I am currently stressed over an impending IRB deadline (which means turning in my protocol for the research design, two surveys, and prospectus), writing two papers, applying to a Ph.D. program I am not sure is right for me but may be better than the crappy one I'm in now. The IRB deadline is the most immediate worry: 12/6. I am mostly done with all of the research and work. And it is going to be a part of my prospectus at any rate, which is what I have to turn in for Research Methods--and I have a draft prospectus, I just need to refine it and tack on the appendices. And that leaves just two papers to finish for my Organizations (micro, macro) classes, which I've started and which should not be a problem.

I am currently stressed about applying to an interdisciplinary PhD program, which I am going to do because it is very little cost in time and effort and money (4-5 hours, $75, by 12/15). But I am having anticpatory stress over what it means to defect from the horrid SJD program to a Ph.D. program: how much more time am I looking at? Will it really make me that more marketable? Do the benefits outweigh the costs? Should I just finish and go on the market in 2009, whatever my prospects are? I really must email some of you profs privately first before I put up my thoughts publicly. It is so distressing.

I was having a wonderfully relaxing day of work, cooking, and running, until for some reason an upset trigger made me feel like crap:

I'm very, very upset that because I waited not even two days to book tickets to Washington, D.C., it is now much more expensive to go, almost to the point where I wouldn't go because I did not plan on going at this time of year anyway. I admit, I am not currently there.

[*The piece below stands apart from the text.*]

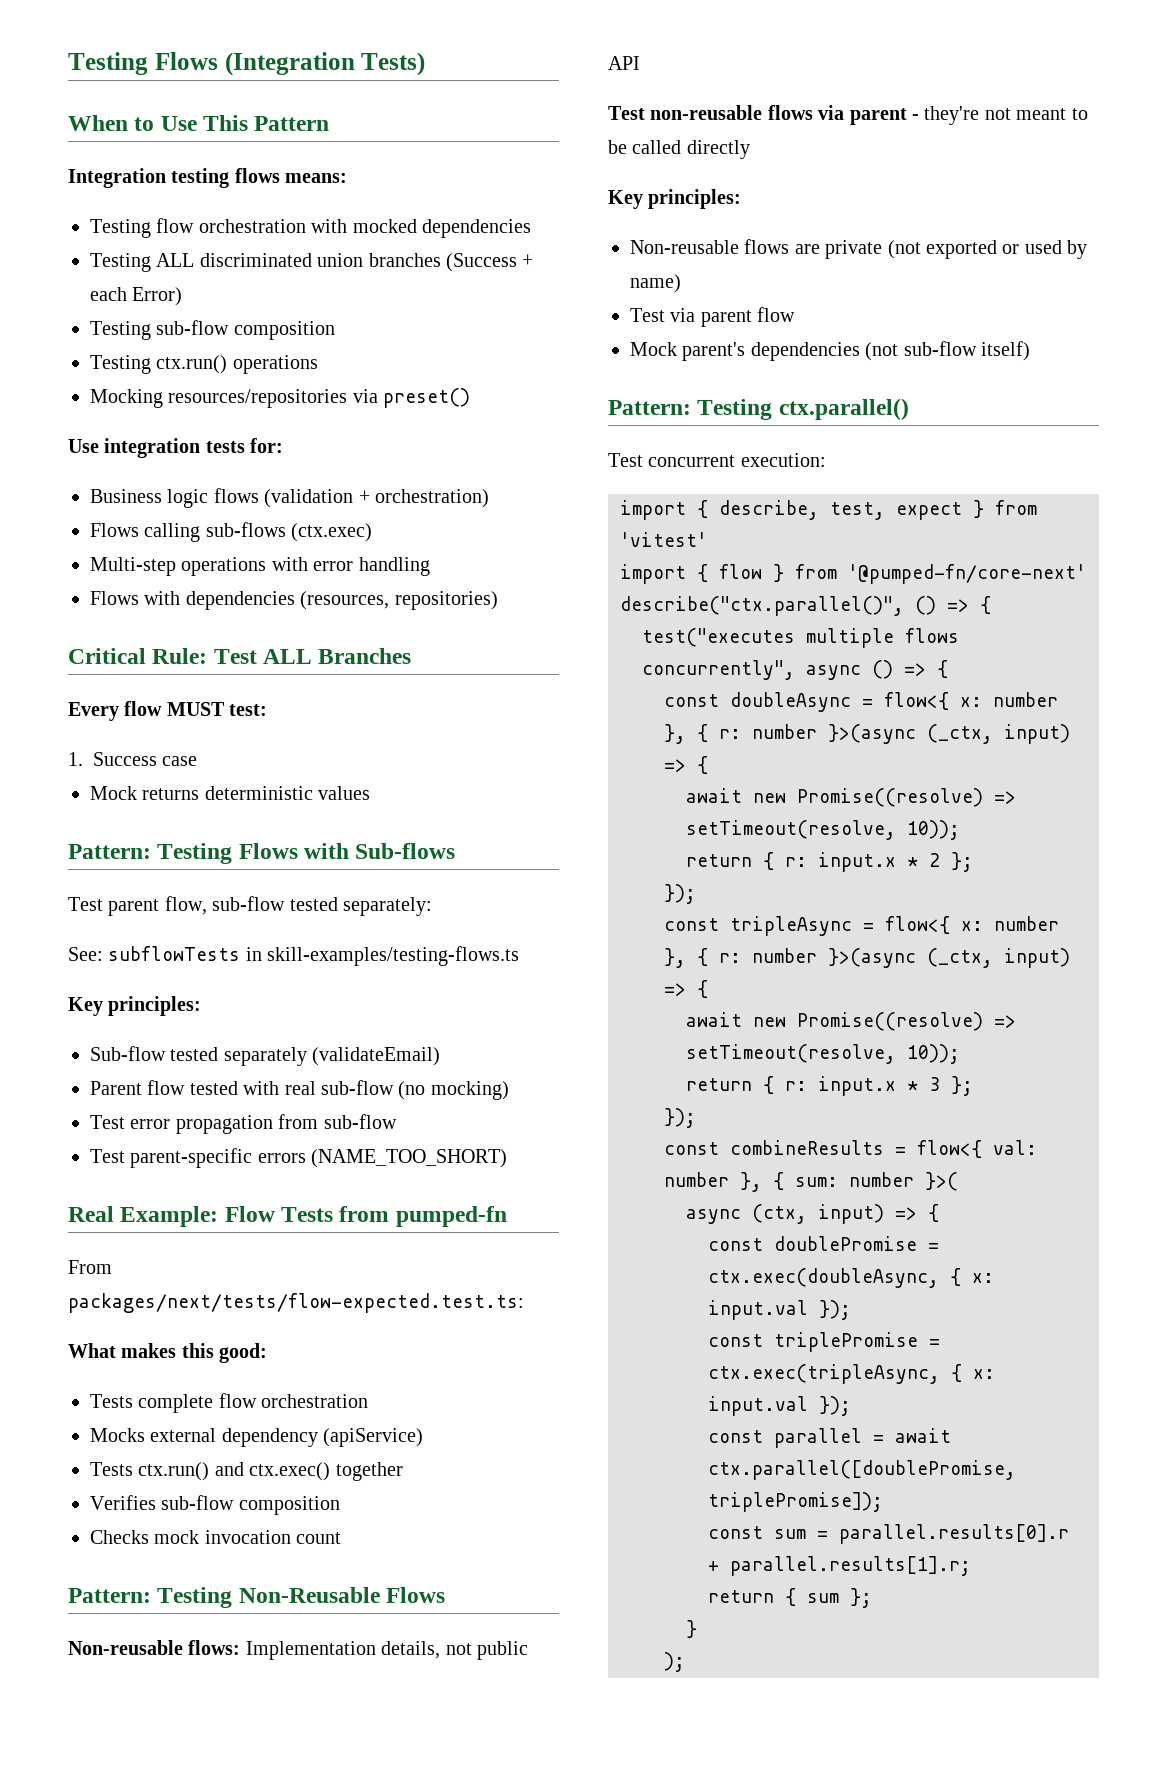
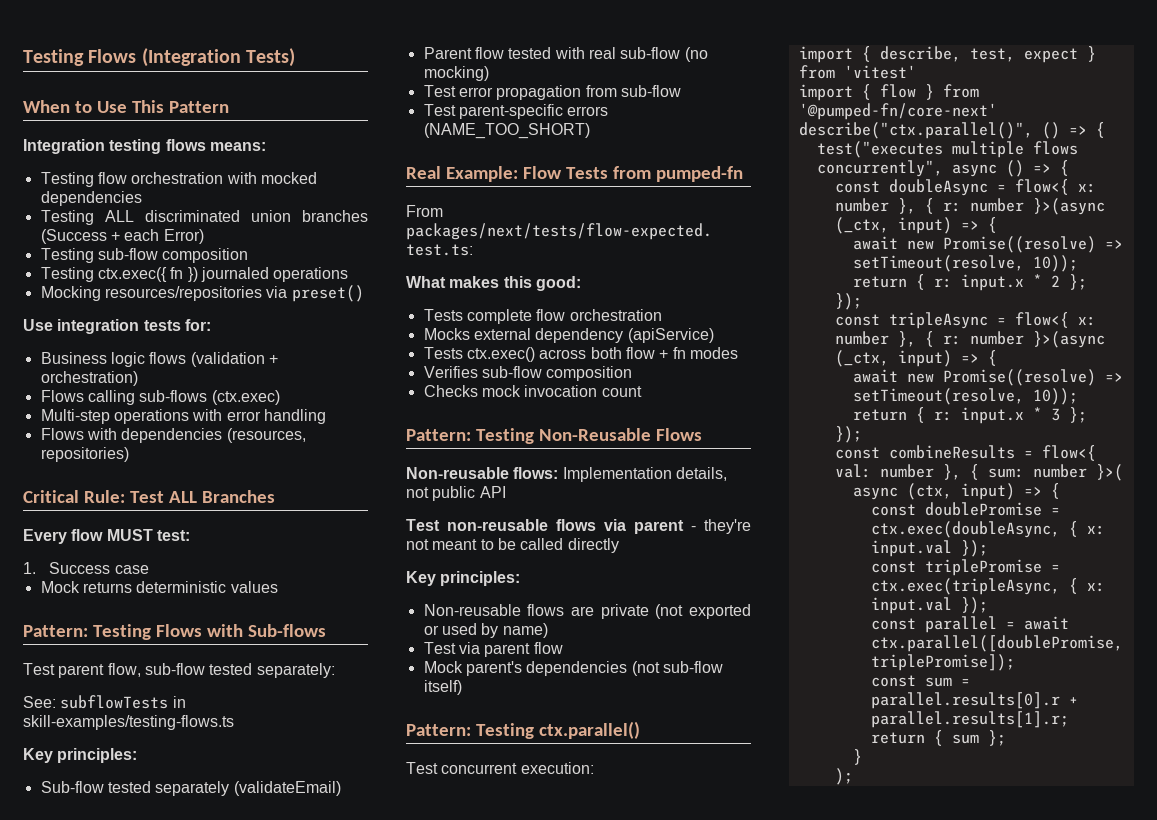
- Testing ctx.run() operations
+ Testing ctx.exec({ fn }) journaled operations
- Tests ctx.run() and ctx.exec() together
+ Tests ctx.exec() across both flow + fn modes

I am so upset that for once I will admit where I am not, because it is not the same as admitting where I am.

I was going to ask you blog readers, "Hey, anyone in the area who wants to meet the semi-reclusive Belle Lettre from 1/7 to 1/14, email me!"

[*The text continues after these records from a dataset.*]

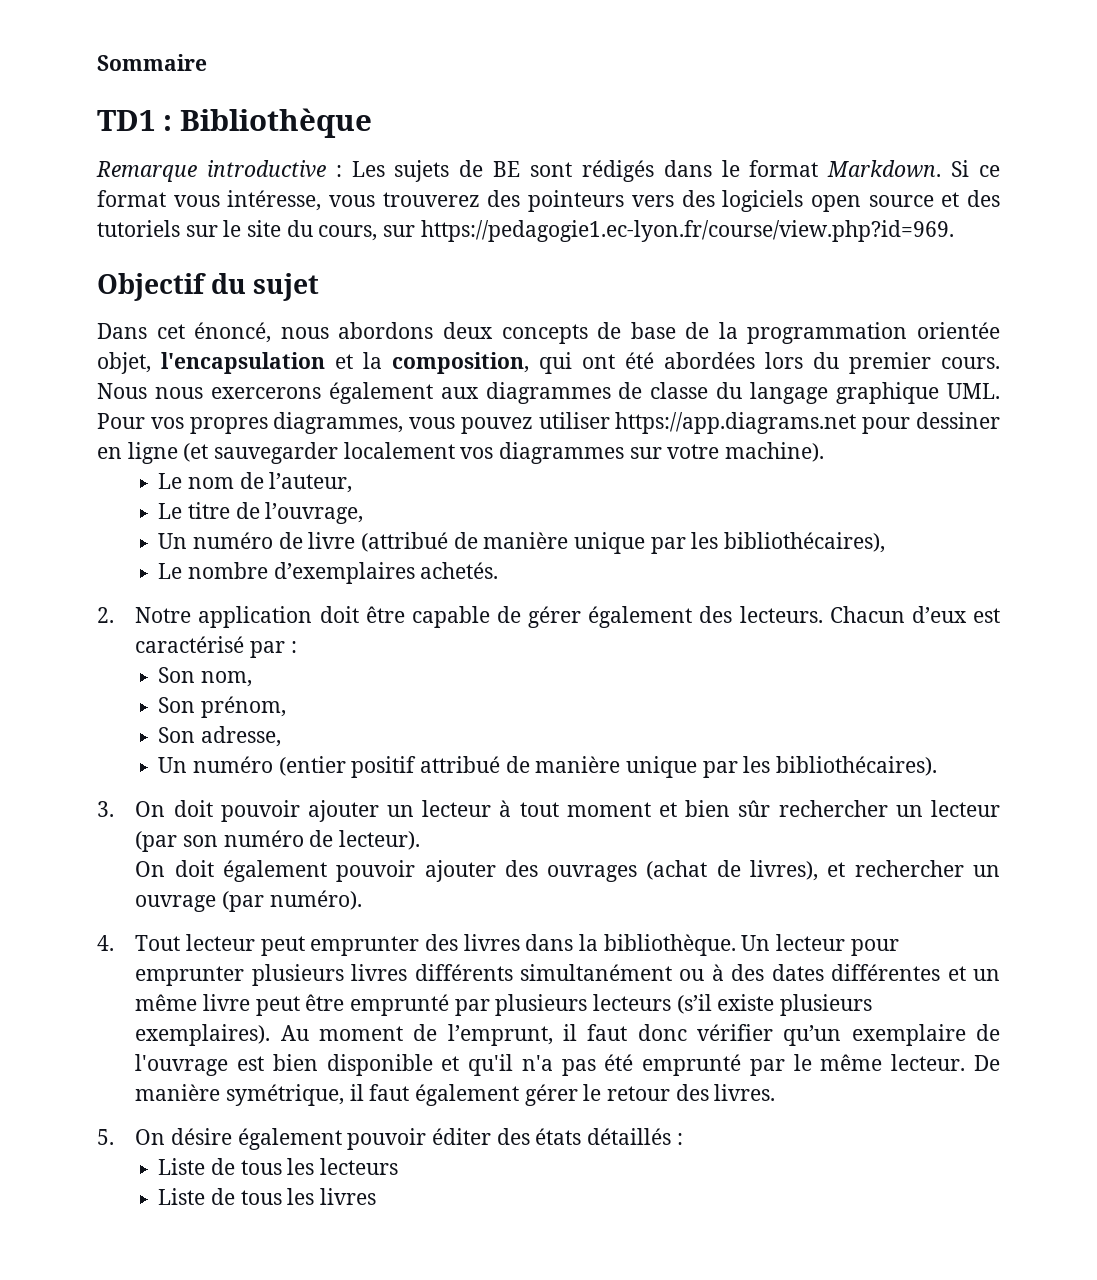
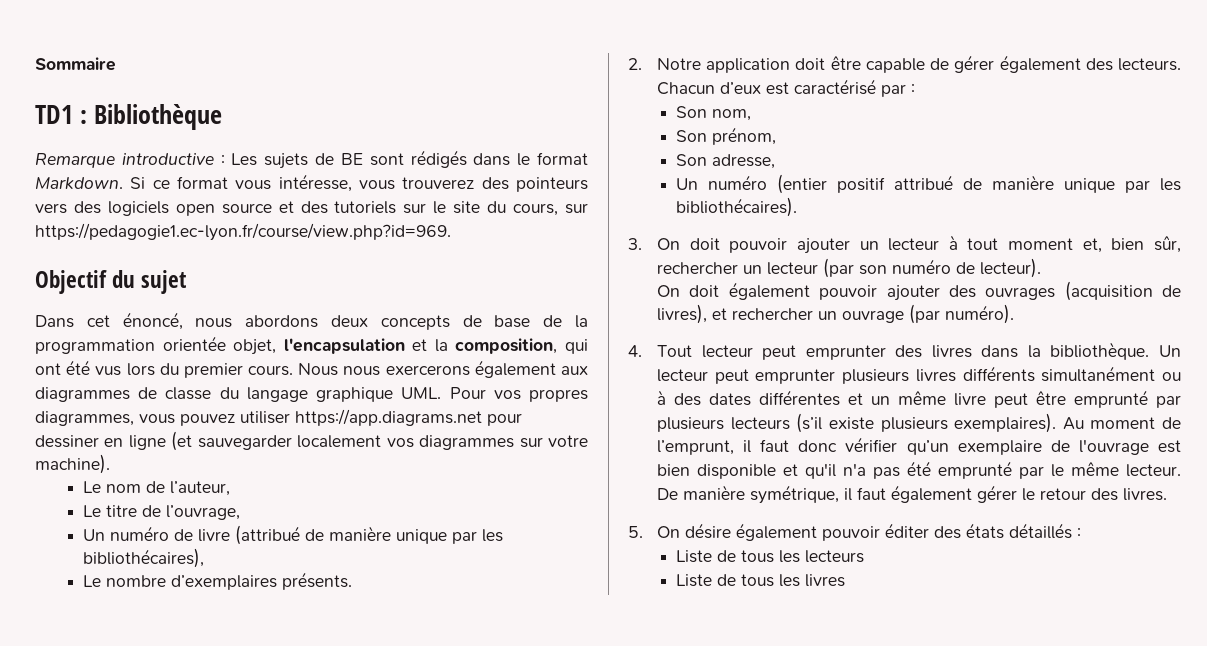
- Dans cet énoncé, nous abordons deux concepts de base de la programmation orientée objet, l'encapsulation et la composition, qui ont été abordées lors du premier cours.
+ Dans cet énoncé, nous abordons deux concepts de base de la programmation orientée objet, l'encapsulation et la composition, qui ont été vus lors du premier cours.
- Le nombre d’exemplaires achetés.
+ Le nombre d’exemplaires présents.
- 3. On doit pouvoir ajouter un lecteur à tout moment et bien sûr rechercher un lecteur (par son numéro de lecteur).
+ 3. On doit pouvoir ajouter un lecteur à tout moment et, bien sûr, rechercher un lecteur (par son numéro de lecteur).
- On doit également pouvoir ajouter des ouvrages (achat de livres), et rechercher un ouvrage (par numéro).
+ On doit également pouvoir ajouter des ouvrages (acquisition de livres), et rechercher un ouvrage (par numéro).
- Un lecteur pour emprunter plusieurs livres différents simultanément ou à des dates différentes et un même livre peut être emprunté par plusieurs lecteurs (s’il existe plusieurs exemplaires).
+ Un lecteur peut emprunter plusieurs livres différents simultanément ou à des dates différentes et un même livre peut être emprunté par plusieurs lecteurs (s’il existe plusieurs exemplaires).

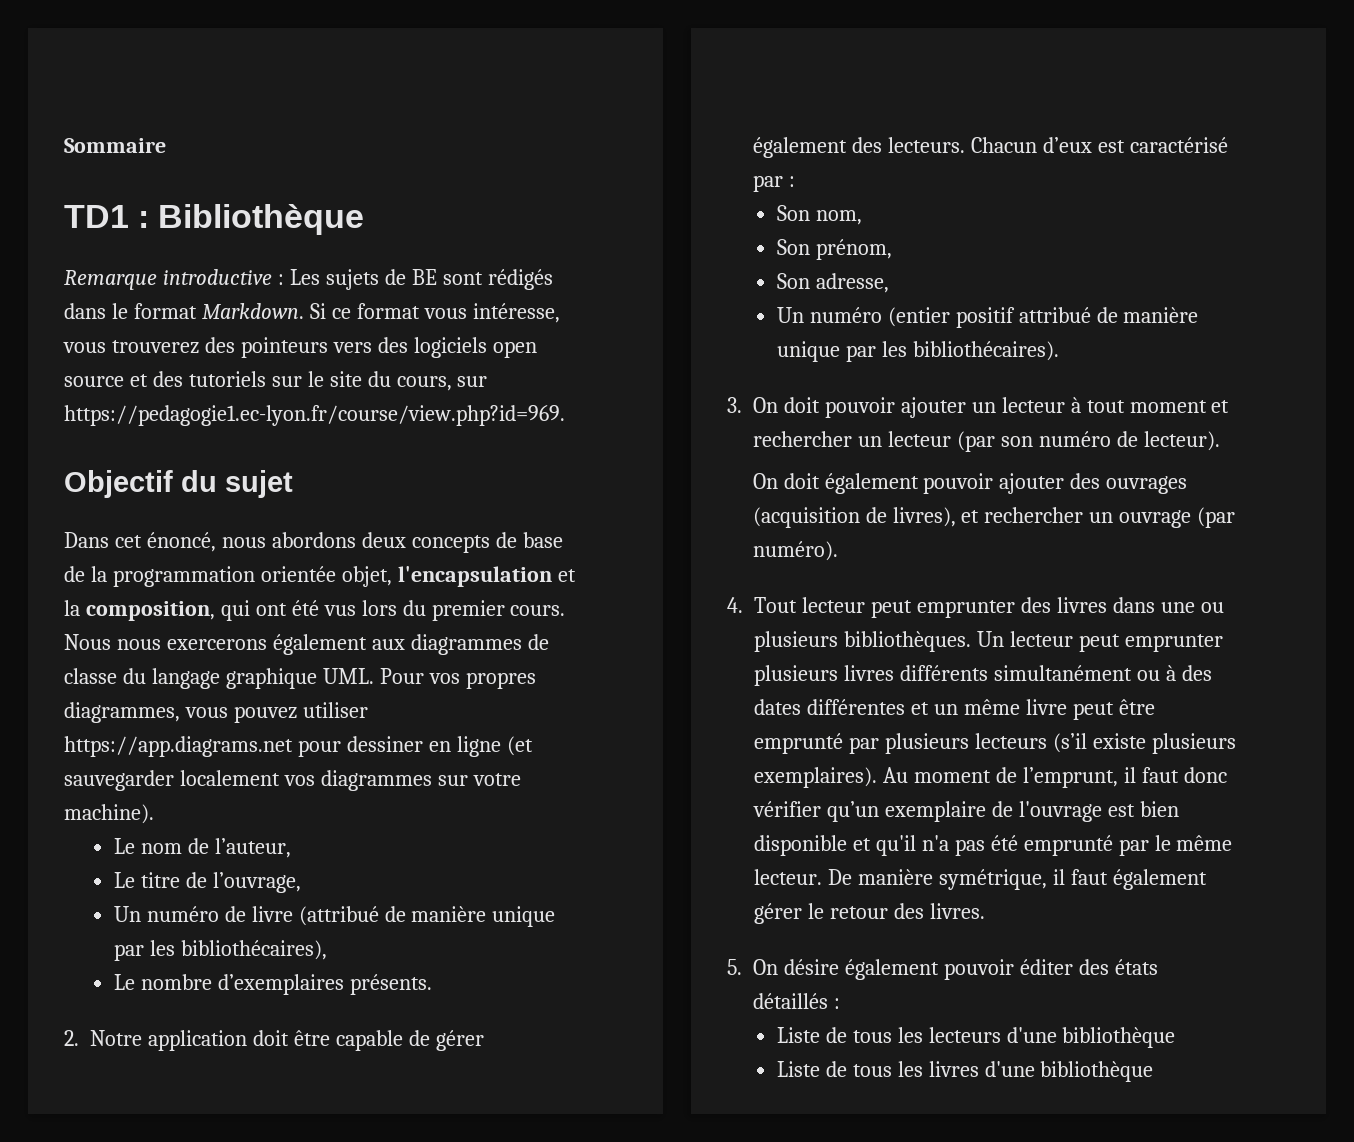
- 3. On doit pouvoir ajouter un lecteur à tout moment et, bien sûr, rechercher un lecteur (par son numéro de lecteur).
+ 3. On doit pouvoir ajouter un lecteur à tout moment et rechercher un lecteur (par son numéro de lecteur).
- 4. Tout lecteur peut emprunter des livres dans la bibliothèque.
+ 4. Tout lecteur peut emprunter des livres dans une ou plusieurs bibliothèques.
- Liste de tous les lecteurs
+ Liste de tous les lecteurs d'une bibliothèque
- Liste de tous les livres
+ Liste de tous les livres d'une bibliothèque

But alas, the Virgin promotion increased its prices since 11/29 such that I would be paying a full $100 or more for the roundtrip.

This greatly disincentivizes the trip, although I might still book the tickets anyway because it's the only free time I have to see The Best Friend, TC, and HLP before teh summer, when I will not be guaranteed to have the time or money to visit at any rate. But if I do buy the tickets, I will feel like I've just had my intestines gouged out with an ice-cream scoop. I will feel, as it were, like the biggest sucker, having screwed over myself. Never wait for confirmation from your friend who works for the security of our nation by going to DOD meetings in other parts of the world: you won't hear back in time, you will not get the bargain fare on the awesome airline (we are talking BARGAIN for the fact that I get inflight TV and stuff!), and you will not go to DC and hang out with your best friends and other blog readers.

And you know what? I am so pissed and indecisive about sucking up the price differential that I will wait two more days and effectively prohibit myself from going at all, the decision having been made for me by virtue of its economic infeasibility.

This is the story of my life: waiting so long that I hurt my own chances at anything and give up.

This is why I need to get an email out ASAP to trusted law prof advisors to ask them about transferring. Because I need some encouragement to get this application out in time even though it is no big deal for me to get it out in time) rather than flip-flop and fence-sit until the deadline passes and the decision has been made for me by virtue of it being too late. And this, my friends, explains why I so often miss the boat on fellowships or applications to schools I think I have no chance in hell of getting anyway. If you wait long enough, you can't try anymore.

Really, it is no different than going to D.C., one of my favorite cities where dwell some of my best friends. An opportunity presented itself, and I waited too late, and now instead of having options I have an either/or, that as more time passes, turns into "or," and then "could have been."

I am prone to getting very upset over little things I extrapolate to larger themes in my life. Fortunately, this is something do very rarely, keep internally (well, I'll blog about it but I will not take it out on the people in my life and will likely not talk about this with The Dude, The Roomie, etc.), and do not do to other people. Somehow, the element of personal responsibility over my ticket-buying is the same as my personal responsiblity over applying to grad programs and fellowships, and if I had been just a little bit more responsive and responsible, I would be going to D.C. in January, I would have applied to more fellowships to fund my current crappy program, and two years ago, I would have applied to the proper Ph.D program and not be stuck in this spiralling hellhole of self-doubt reduced marketability that I am now.

If you wait long enough, you create your own missed opportunity, and you get upset at yourself. More than anything or anyone or the world at large, I am upset with myself for not doing the smart/right/proper thing in 2005 (hell, 2001), and not doing the smart/right/cost-saving thing on 11/29.